Instructions for the task: Transcribe each entry exactly as it appears, leaving out any picture it holds.

◆ ◆ ◆ ◆ ◆ ◆ ◆

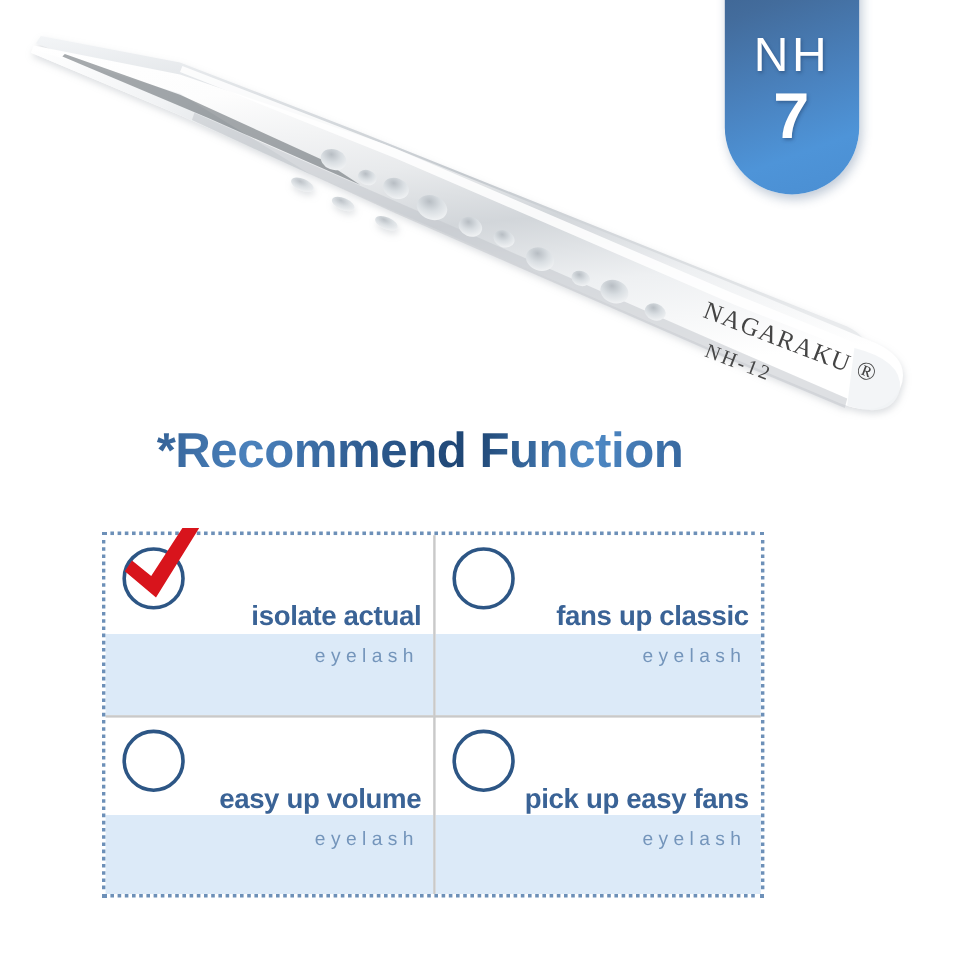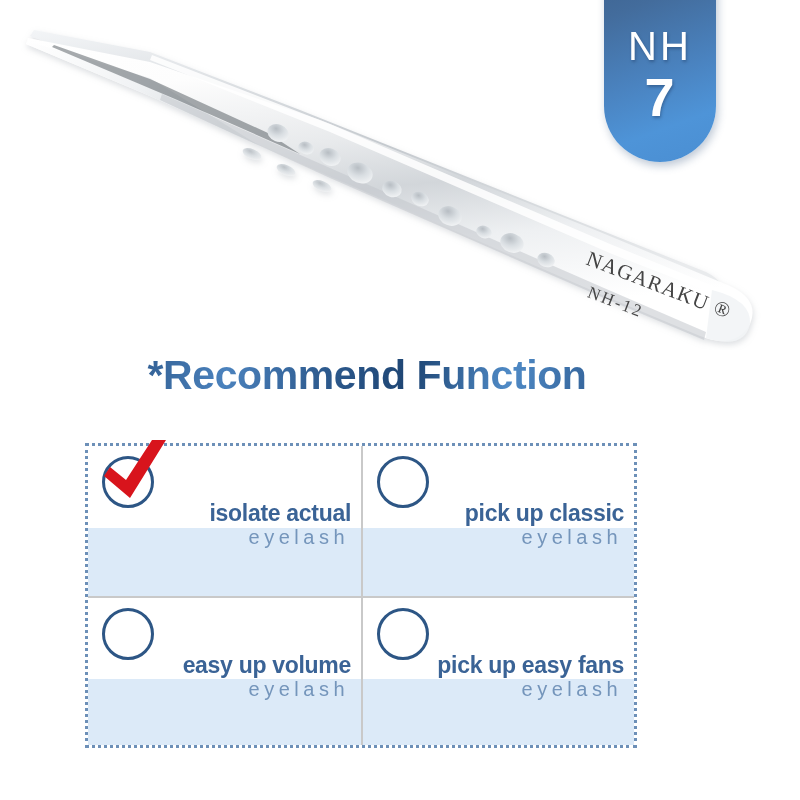--- a/index.html
+++ b/index.html
@@ -72,7 +72,7 @@
   
   #recommend-heading {
     position: absolute;
-    left: 17px;
+    left: 0;
     top: 352px;
     width: 700px;
     text-align: center;

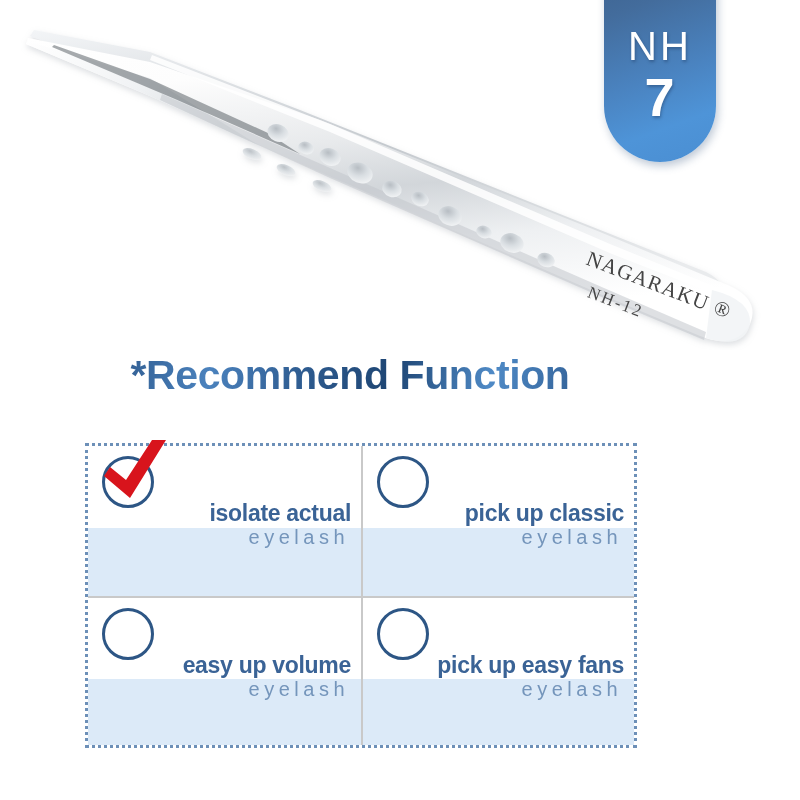--- a/index.html
+++ b/index.html
@@ -257,7 +257,7 @@
 
     <div class="fn-cell col-right row-top">
       <div class="fn-circle"></div>
-      <div class="fn-title">pick up classic</div>
+      <div class="fn-title">fans up classic</div>
       <div class="fn-sub">eyelash</div>
     </div>
 

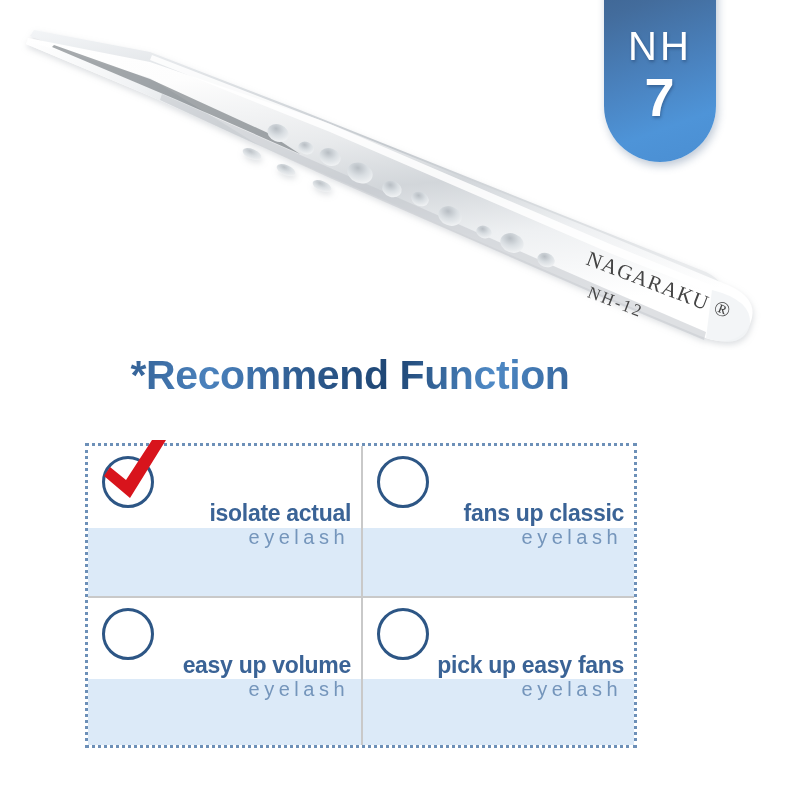--- a/index.html
+++ b/index.html
@@ -147,8 +147,8 @@
   .fn-sub {
     position: absolute;
     right: 12px;
-    top: 80px;
-    font-size: 20px;
+    top: 93px;
+    font-size: 16px;
     color: #7495bb;
     letter-spacing: 4.5px;
     white-space: nowrap;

◆ ◆ ◆ ◆ ◆ ◆ ◆

Response below:
--- a/index.html
+++ b/index.html
@@ -72,7 +72,7 @@
   
   #recommend-heading {
     position: absolute;
-    left: 17px;
+    left: 0;
     top: 352px;
     width: 700px;
     text-align: center;

--- a/index.html
+++ b/index.html
@@ -257,7 +257,7 @@
 
     <div class="fn-cell col-right row-top">
       <div class="fn-circle"></div>
-      <div class="fn-title">pick up classic</div>
+      <div class="fn-title">fans up classic</div>
       <div class="fn-sub">eyelash</div>
     </div>
 

--- a/index.html
+++ b/index.html
@@ -147,8 +147,8 @@
   .fn-sub {
     position: absolute;
     right: 12px;
-    top: 80px;
-    font-size: 20px;
+    top: 93px;
+    font-size: 16px;
     color: #7495bb;
     letter-spacing: 4.5px;
     white-space: nowrap;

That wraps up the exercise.